En cambio, al FMI lo sacudieron de frente mencionándolo como el golpista que volteó en democracia a dos gobiernos radicales. Y sin embargo llegó a la plaza con puntualidad, enviando desde Washington un menú de condiciones: bajar la inflación, reducir el déficit fiscal, promover la inversión extranjera directa, frenar la emisión monetaria. Sin eso no hay acuerdo; gracias por el cotillón.
Cristina sabe que camina hacia el ajuste: en acuerdo o sin acuerdo con el Fondo. La plaza propia que tuvo que empujar con un subsidio al transporte y la anterior que armó la CGT para Alberto son dos fracciones con el mismo objetivo: encolumnar al Frente de Todos, en defensa del Gobierno, frente a un choque inevitable.
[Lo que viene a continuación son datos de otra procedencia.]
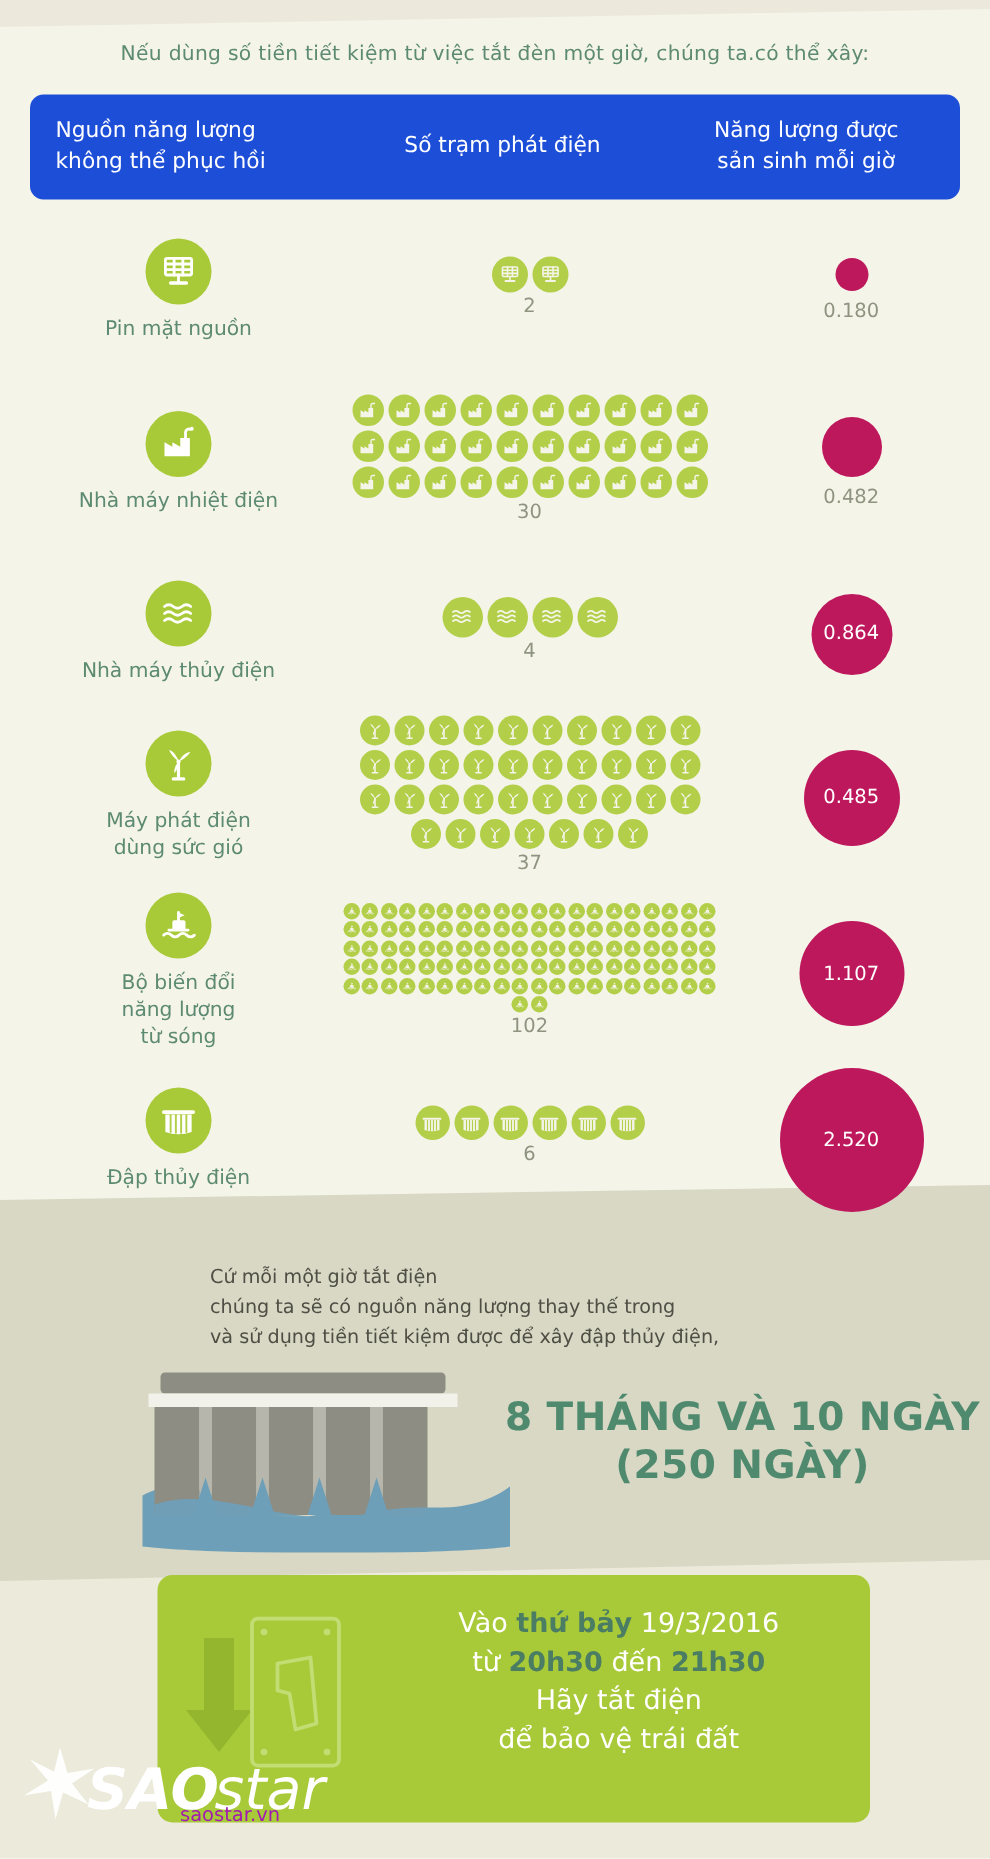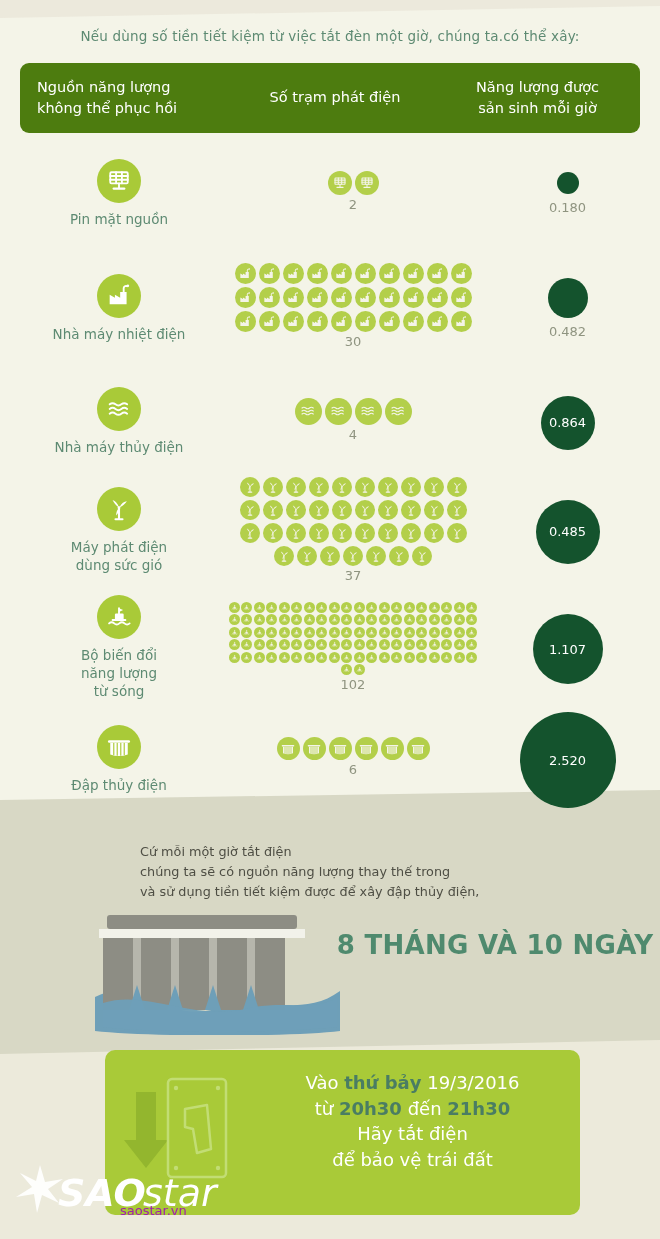--- a/index.html
+++ b/index.html
@@ -38,21 +38,21 @@
     position: absolute; left: 0; top: 28px; width: 660px;
     text-align: center;
     font-size: 13.5px; color: #5d8a72; letter-spacing: .2px;
     white-space: nowrap;
   }
 
   
   .header-bar {
     position: absolute; left: 20px; top: 63px;
     width: 620px; height: 70px;
-    background: #4d7c0f; border-radius: 9px;
+    background: #1d4ed8; border-radius: 9px;
     display: flex; align-items: center;
   }
   .hdr-col { color: #ffffff; font-size: 14.5px; line-height: 1.45; }
   .hdr-col.c1 { width: 215px; padding-left: 17px; text-align: left; }
   .hdr-col.c2 { width: 200px; text-align: center; }
   .hdr-col.c3 { width: 205px; text-align: center; }
 
   
   .rows { position: absolute; left: 0; top: 140px; width: 660px; }
   .row { position: relative; width: 660px; }
@@ -86,21 +86,21 @@
     display: flex; align-items: center; justify-content: center;
     flex: 0 0 auto;
   }
   .count-num { margin-top: 2px; font-size: 13px; color: #8f9480; }
 
   .cell-energy {
     position: absolute; left: 480px; width: 175px;
     display: flex; flex-direction: column; align-items: center;
   }
   .bubble {
-    border-radius: 50%; background: #14532d;
+    border-radius: 50%; background: #be185d;
     display: flex; align-items: center; justify-content: center;
     color: #ffffff; font-size: 13px; text-align: center;
   }
   .bubble-label-out { margin-top: 6px; font-size: 13px; color: #8f9480; }
 
   
   .mid-text {
     position: absolute; left: 140px; top: 842px; width: 470px;
     font-size: 12.8px; color: #4e4e44; line-height: 1.55;
   }
@@ -1946,20 +1946,21 @@
       <path d="M44 105 L52 80 L60 105 Z" fill="#6e9fb8"></path>
       <path d="M82 105 L90 80 L98 105 Z" fill="#6e9fb8"></path>
       <path d="M120 105 L128 80 L136 105 Z" fill="#6e9fb8"></path>
       <path d="M158 105 L166 80 L174 105 Z" fill="#6e9fb8"></path>
       <path d="M18 98 C 60 84, 110 116, 160 104 C 200 94, 230 108, 252 92 L252 122 C 200 128, 60 128, 18 122 Z" fill="#6e9fb8" opacity="0.95"></path>
     </svg>
   </div>
 
   <div class="months">
     <div>8 THÁNG VÀ 10 NGÀY</div>
+    <div>(250 NGÀY)</div>
   </div>
 
   <div class="footer-card">
     <div class="footer-arrow">
       <svg width="46" height="78" viewBox="0 0 46 78">
         <path d="M13 0 H33 V48 H45 L23 76 L1 48 H13 Z" fill="#93b62e"></path>
       </svg>
     </div>
     <div class="footer-switch">
       <svg width="70" height="110" viewBox="0 0 70 110">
La oposición percibe que esa situación es irreversible y que el impacto le abrirá un espacio de crecimiento político. Esa perspectiva la tensiona tanto o más que el triunfo reciente para disputar posiciones y es un vector poderoso, centrífugo, fragmentador.
De todas las argumentaciones que esgrimen los dirigentes opositores para justificar una diáspora que venía creciendo desde antes de la elección -pero que no fue sincerada sino hasta después del voto-, ninguna apunta a responder una pregunta central: qué hará cada bloque al momento de votar el ajuste en el Congreso.
Una punta de por dónde puede asomar el posicionamiento opositor fue provista ayer por Luciano Laspina, diputado por el PRO. Laspina señaló un dato clave: por la ley de sostenibilidad de la deuda pública que se sancionó en febrero de 2020, por primera vez un acuerdo con el FMI deberá ser aprobado por el Congreso y eso abre una serie de interrogantes.
El primero es que el Congreso no vota planes económicos, sino que sanciona leyes. Se ignora si el programa plurianual prometido por el Gobierno forma parte del acuerdo final con el FMI o de la negociación previa. Son cosas distintas. El segundo problema es que el Congreso no aprueba leyes fiscales plurianuales, sino presupuestos anuales. Aunque haya sancionado en el pasado normas más bien similares a una carta intención: la ley de responsabilidad fiscal de 2004 o la de convertibilidad fiscal de 1999.
Para Laspina, el Congreso no está constitucionalmente llamado a debatir ni las pautas inflacionarias, ni las metas plurianuales, ni el régimen cambiario que el oficialismo acuerde con el FMI y debería limitarse a autorizar o rechazar la operación de crédito que el Poder Ejecutivo pida aprobar. Pero en ese caso, el oficialismo debería concurrir al Parlamento al menos con el acuerdo cerrado y firmado en un nivel inicial que se denomina staff level agreement. Es decir, con el consentimiento de los técnicos de línea del Fondo Monetario Internacional.
Una verónica con sólidos argumentos técnicos se prepara para recibir el empujón de corresponsabilidad para el cual el oficialismo viene juntando envión. Con su épica de hegemonía raída y sus facciones enfrentadas manifestando por separado, de cuando en cuando en la Plaza de Mayo.